La construimos hace 16 años cuando supimos que venía en camino la tercera bendición , Isabella Marie, pues ya no íbamos a caber en el apartamento que teníamos. Elegí cada detalle, pisos, paredes, puertas, ventanas y terminaciones, aunque fue solo después de 5 meses que pudimos poner grama en el patio pues nos quedamos sin dinero! Las puertas…bueno sólo la de las habitaciones, las de los baños vinieron mucho después. Sin embargo ese comienzo un poco difícil, nos hizo apreciar aún más cuando podíamos ir terminando cada habitación,cada ambiente que habíamos soñado y que al cabo de estos años podemos decir que “casi está como queremos”. Todavía estamos planificando arreglos y mejoras, igual que hacemos en la vida de cada uno…es un proceso que no termina.
Cada cuadro en la pared viene de algún sitio, una experiencia, de seres queridos que ya no están presentes y que honramos, de aquellos que viven y celebramos, de algunos con los que he cruzado caminos y han dejado su huella en mi. Cada adorno tiene un porqué…porque me gusta, porque me lo regalaron, porque es lindo…en fin. Realmente no hay objetos que sobren y todos tienen un lugar especial, muchos de ellos solo ven la luz en determinadas épocas del año, porque los intercambiamos para que parezcan siempre nuevos y lo logramos! Es otra forma de ahorrar y también de disfrutarlos de manera diferente.

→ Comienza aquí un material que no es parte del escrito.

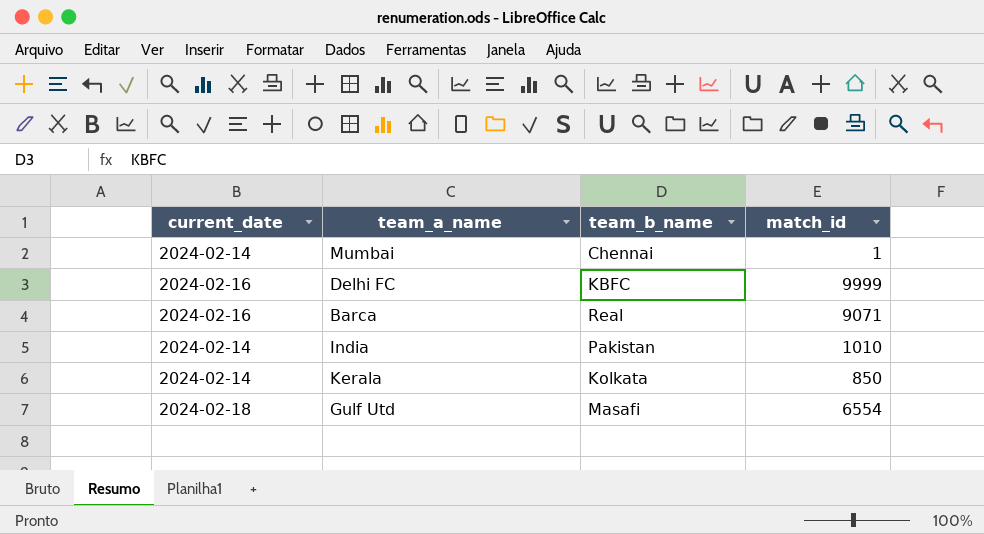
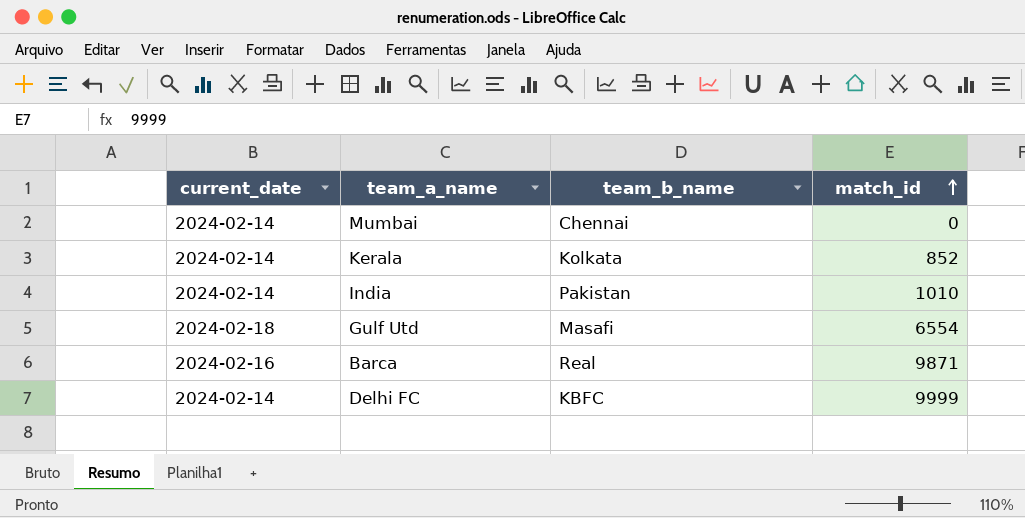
row order: none -> match_id ascending
Mumbai | match_id: 1 -> 0
Kerala | match_id: 850 -> 852
Barca | match_id: 9071 -> 9871
Delhi FC | current_date: 2024-02-16 -> 2024-02-14

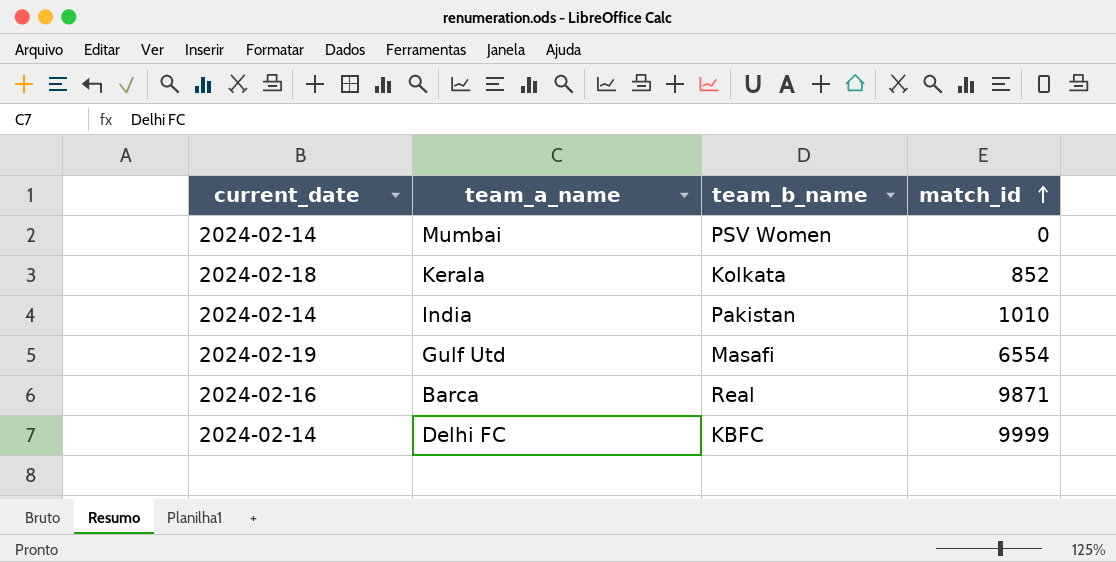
Mumbai | team_b_name: Chennai -> PSV Women
Kerala | current_date: 2024-02-14 -> 2024-02-18
Gulf Utd | current_date: 2024-02-18 -> 2024-02-19

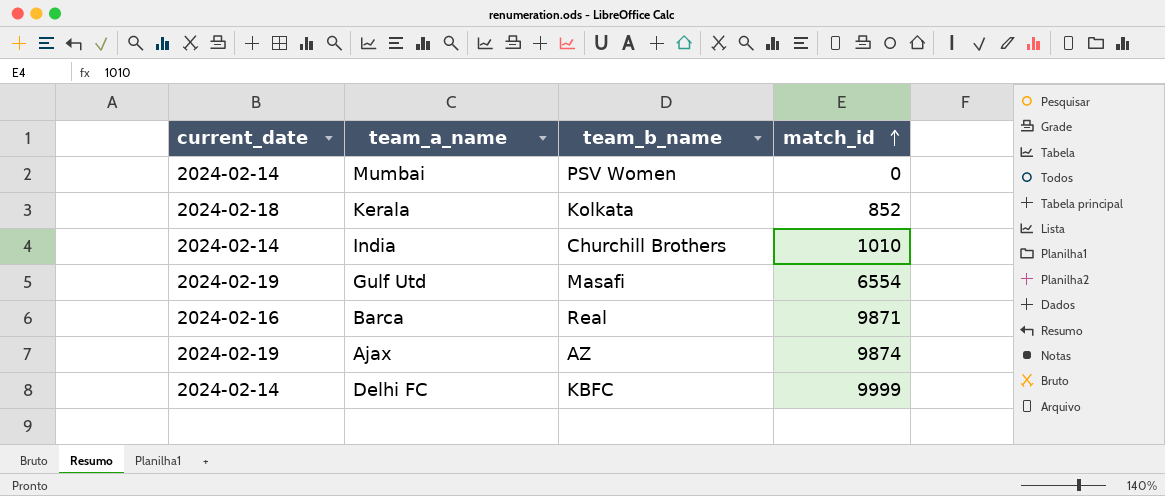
India | team_b_name: Pakistan -> Churchill Brothers
row Ajax: none -> 2024-02-19 | AZ | 9874

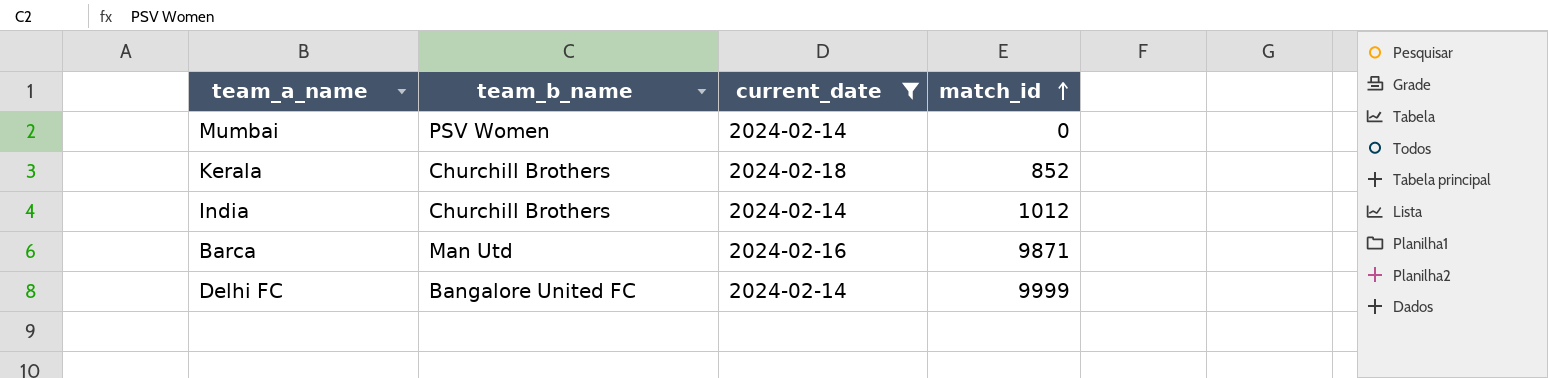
filter: none -> current_date != 2024-02-19
column current_date | position: 1 -> 3
Kerala | team_b_name: Kolkata -> Churchill Brothers
India | match_id: 1010 -> 1012
Barca | team_b_name: Real -> Man Utd
Delhi FC | team_b_name: KBFC -> Bangalore United FC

Casi todos los muebles tuvieron otro dueño antes de ser “míos”. La forma como han llegado hasta mí, les ha dado el valor: regalo de mami, herencia de mis abuelas, de mis bisabuelas o tíos, de los padres y abuelos de mi esposo, de amigas y amigos que conocen de mi fascinación por los muebles antiguos y de madera color caoba. Hasta un reclinatorio de un lejano monasterio de El Salvador traído por mi suegra en una maleta enorme y cargándolo ella misma, encontró asilo en mi casa luego de una larga búsqueda por tener un sitio donde doblar mis rodillas para orar. Todos tienen su propia historia que llegan para fundirse con la mía. Los más viejos deben superar el siglo; los más jóvenes ya tienen 10 a 15 años…no es que no me gusten los muebles modernos, son bonitos y me encantan verlos en las casas de mis amigas, solo que a mi me encanta el sabor a herencia, a tradición, a generación tras generación ….prefiero ese sabor a historia que me envuelve en su misterio.
Mi casa por sobre todas las cosas, está llena de recuerdos, de vivencias. Para mi es como entrar a un gran teatro a ver una obra o al cine a ver una pelicula. Cuando pienso en todo lo que he vivido dentro de mis tan queridas paredes, no puedo menos que sonreír. En ellas he celebrado la vida, he sido muy feliz y he reído sin parar; también he llorado , pero el saldo es a favor de lo bueno, de lo maravilloso que es tener un lugar que puedas llamar hogar . Vivo agradecida de tenerlo y compartirlo con los que amo. Aquí se han dado cita todos los que en un momento u otro han sido parte de mi vida. Esa era una de las condiciones cuando decidimos hacerla: teníamos que compartirla y hacer de ella una fuente de alegría para otros y la mejor excusa para celebrar toda ocasión juntos.
Mi lugar favorito es mi habitación. Es mi gran refugio. Aunque me encantan todos los espacios, si tuviera que escoger solo uno, escogería mi habitación una y otra vez. Esta repleta de libros, fotos, cuadros, libretas, música, recuerdos y más recuerdos.
En mi casa he visualizado mi propia vida de muchas maneras, he atrapado mariposas, he soñado con flamboyanes, he sembrado hortalizas y he visto florecer año tras año mis trinitarias. He disfrutado de impresionantes fuegos artificiales en la distancia y he sido cómplice de la noche más estrellada del año desde mi ventana. Desde esa misma ventana cada mañana, doy la bienvenida al día que llega y me encuentra un poco perezosa mientras los imponentes rayos del sol que por ella penetran terminan de despertarme aún sin querer.
He vivido noches intensas y días tranquilos, noches de luna y días de cielos azules intensos, temporadas de vientos y lluvias y de temperaturas frías inesperadas. He llegado cansada y he recibido acogida, he recibido abrazos inesperados y besos de mariposa. Definitivamente la historia de mi casa es mi historia y todavía tiene mucho que contar..como yo.